President Vladimir Putin’s defense minister has pledged to build a deeper arsenal of weapons, bolster aviation technology to better evade air defenses, and improve drone production after a series of battlefield humiliations in Ukraine. Since Putin sent troops into Ukraine on February 24, the once mighty army of a former superpower has been repeatedly outwitted by the smaller Ukrainian army, which is supported by the United States and its European allies. The conflict has turned into a grinding war of attrition that has killed and wounded tens of thousands of soldiers on both sides, as well as Ukrainian civilians. Though there is no end in sight, and both sides are re-arming as fast as they can.
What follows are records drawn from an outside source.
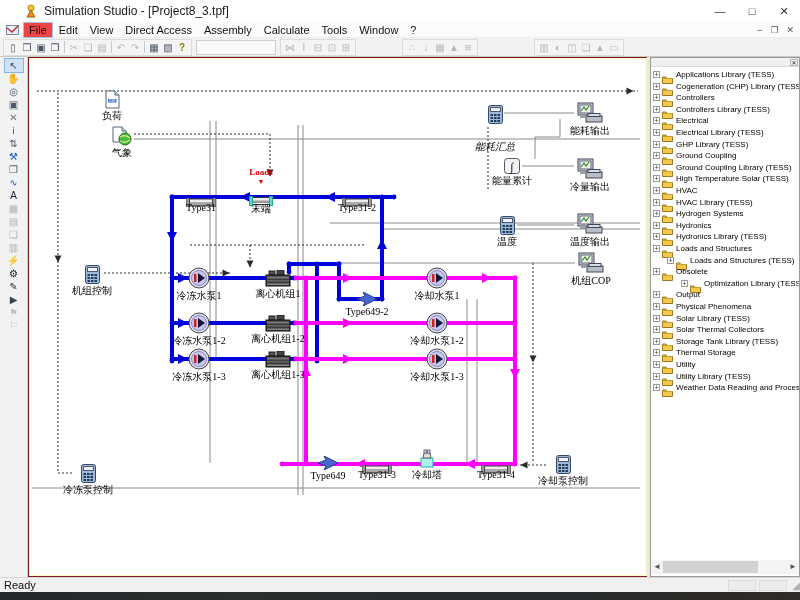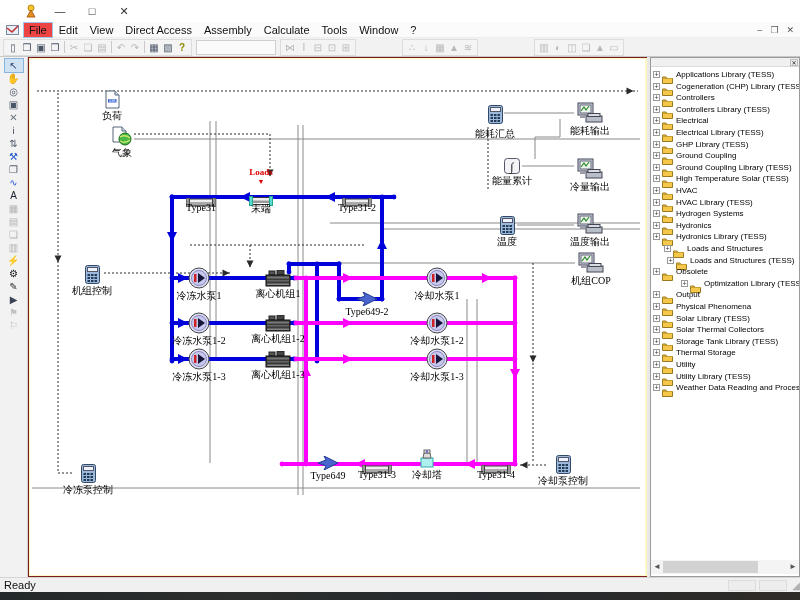"Simulation Studio - [Project8_3.tpf]" span { html: none -> <span>Simulation Studio - [Project8_3.tpf]</span> }
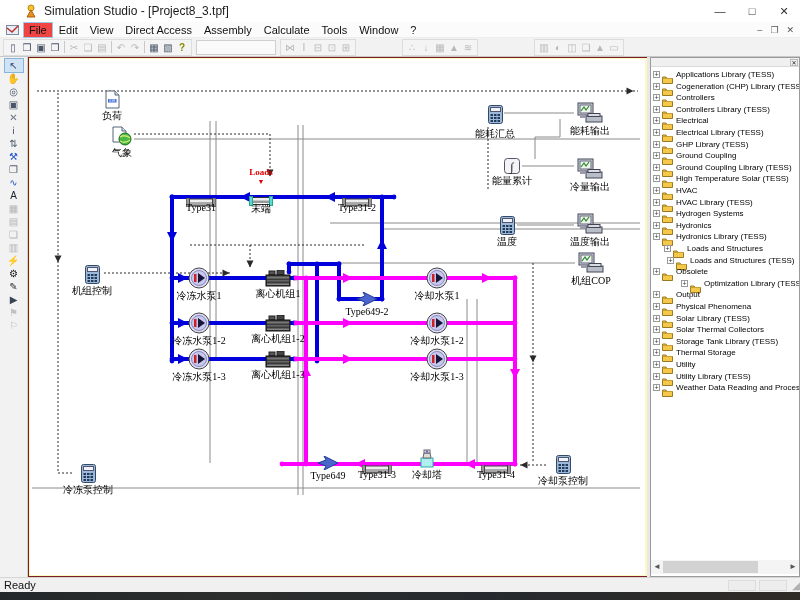"能耗汇总" div.node-label { font-style: none -> italic; top: 68px -> 81px }
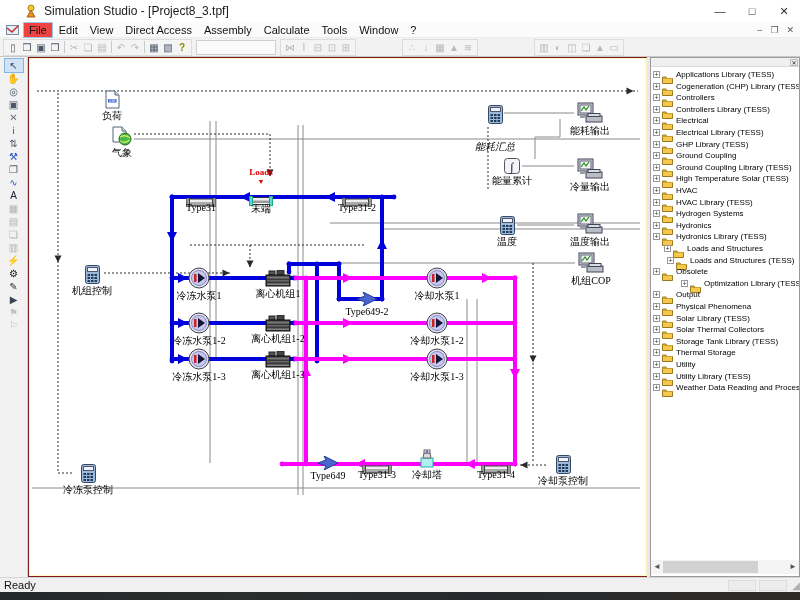"Loads and Structures" div.tree-row { padding-left: 11px -> none }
Defense minister Sergei Shoigu told top generals that to renew the army, they would have to take into account the experience of fighting in the Syrian civil war, where Russia intervened on the side of President Bashar al-Assad. Shoigu said Russia would continue to develop its nuclear triad of ballistic missiles, submarines, and strategic bombers because such weapons were “the main guarantee of its sovereignty”. On conventional weapons, Shoigu gave a remarkably frank analysis of where Russia needed to improve. Shoigu said the military commissariats, which are responsible for drafting soldiers, needed to be modernized.
After Putin ordered on September 21 what he cast as a “partial mobilization”, Russia’s first since World War II, about 300,000 additional men were drafted, though several hundred thousand more Russian men fled abroad to avoid being called up. “We need to digitize our databases and interact with local and regional authorities and industry,” Shoigu said of the commissariat.